It's 7.30 am. There's a 3 mile traffic jam outside my apartment. That means an
hour and a half to get downtown. Your eyes are tearing and you already have the
itchy smog throat. Wanna call in sick?
This might be New York, LA or Atlanta. But we're in Beijing, where the
red digital countdown clocks at the main intersections spell out the days, hours
and minutes before the Summer Games begin on August 8, 2008. Squint through the
grey mist and you'll see a woven steel apparition arising from nowhere. It's
the 91,000 seat Olympic stadium, the Birds Nest. Eighteen months ago I
couldn't find a single shovel of overturned Olympic dirt. Now I'm told about 90%
of the facilities are done.
That's China. One day nothing. Then everything. It's a movie set with a
billion extras. I'm a new and old guy here. I arrived Septtember 13 as a visiting
professor of journalism at Tsinghua University. But as a BusinessWeek writer and
editor I'd been hoofing it to China for two decades, making pit stops in all the
main cities and sitting through more smoke-filled interviews with top officials
than I want to remember. I'd edited at least 50 cover stories on China, the
first in 1984. I'd watched olive drab turn into pressed chinos, Pradas replace
black work shoes, lipstick and mascara become universal in all the big cities.
I'd seen small cars replace bicycles and Audis and Buicks replace small cars and
more ring roads and new subways stops that I could count. I thought I had at
least a half grip on the place. But I didn't. Each time I'd come home from a
trip and my wife would ask, what's China like and I'd say, "I can't describe
it, it's all different again"
It's even more so now. Change this unrelenting erases perspective so you
go with the flow. Today, Beijing is an Olympic Village. The final cutting,
fitting and pasting -- completing a subway line, building two new access
highways, finishing the Marathon route through my campus and training up to 4
million English speaking greeters for the tourist crush will be the easy part.
Air quality is trickier. The government is experimenting with ionized
cloud seeding rockets to keep a low ceiling smog layer away from the city. The
last charcoal burning hutong -- a worker neighborhood of squat grey brick
dwellings next to Tianammen Square is under the final wrecking ball. Odd and
even license plate driving days to cut pollution are getting a tryout. Most
furnaces at China's thrd largest steelmaker, the Capital Iron and Steel plant
near the city proper, will be banked during the Games. With this level of command
and control managing even the air could be doable.

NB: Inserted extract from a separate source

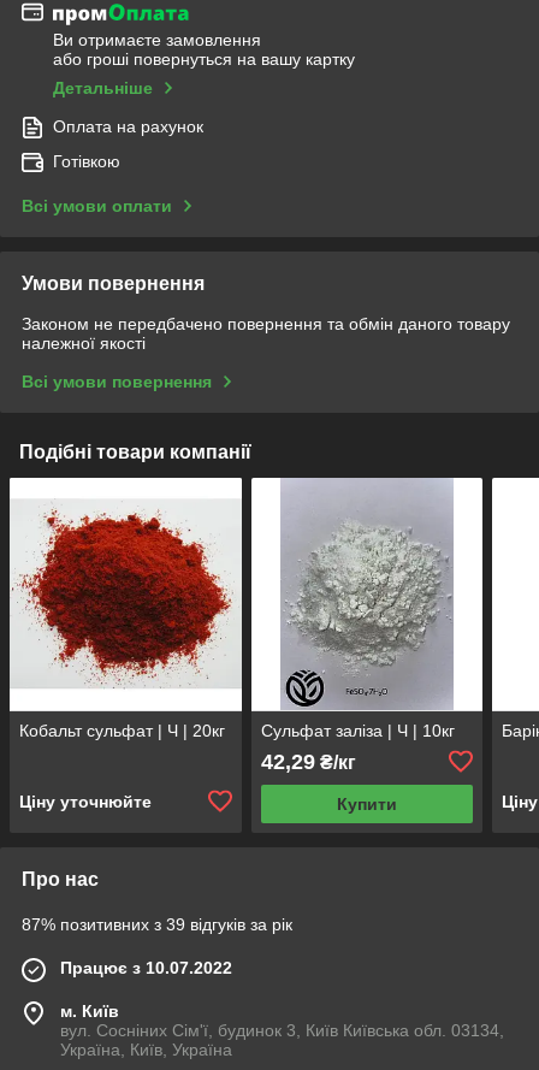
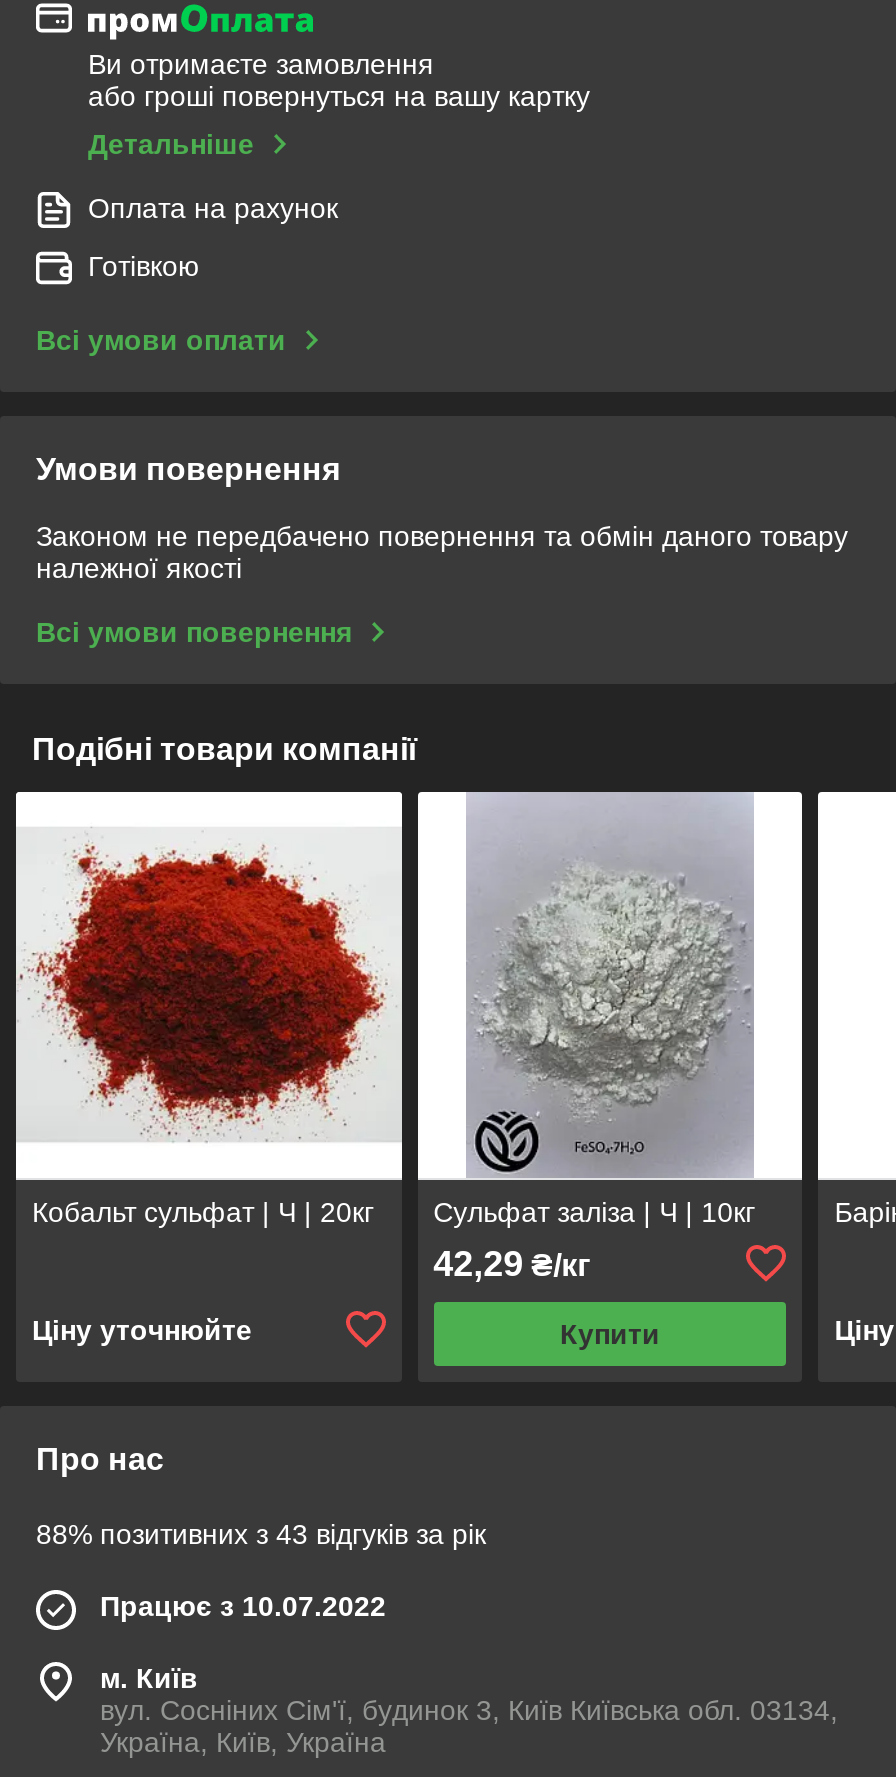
[22,914,292,934] 87% позитивних з 39 відгуків за рік -> [36,1518,486,1550] 88% позитивних з 43 відгуків за рік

But what to do about the international press? NBC Sports is not the
problem. With a $1 billion Olympic contract, the GE network guys are here to
show great games and have 3.000 folks on the ground to make it happen. The news
division will bring in another team to do Olympics-related stories for the
Nightly News with Brian Williams. They're probably not looking for trouble.
But then there is everyone else, from print to online to blogs.
Beijing's leaders want the Olympics to showcase a new nation to the world.
So the government has Western academics and PR consultants addressing seminars
across China to explain the "foreign media". But in a nation where all press is
government controlled and reporters get cash envelopes for showing up at news
conferences, it may be that no amount of seminar schmoozing can overcome what is
still called an understanding rather than a values gap. The students get it.
They call it soft power. But I'm not sure anyone with rank does.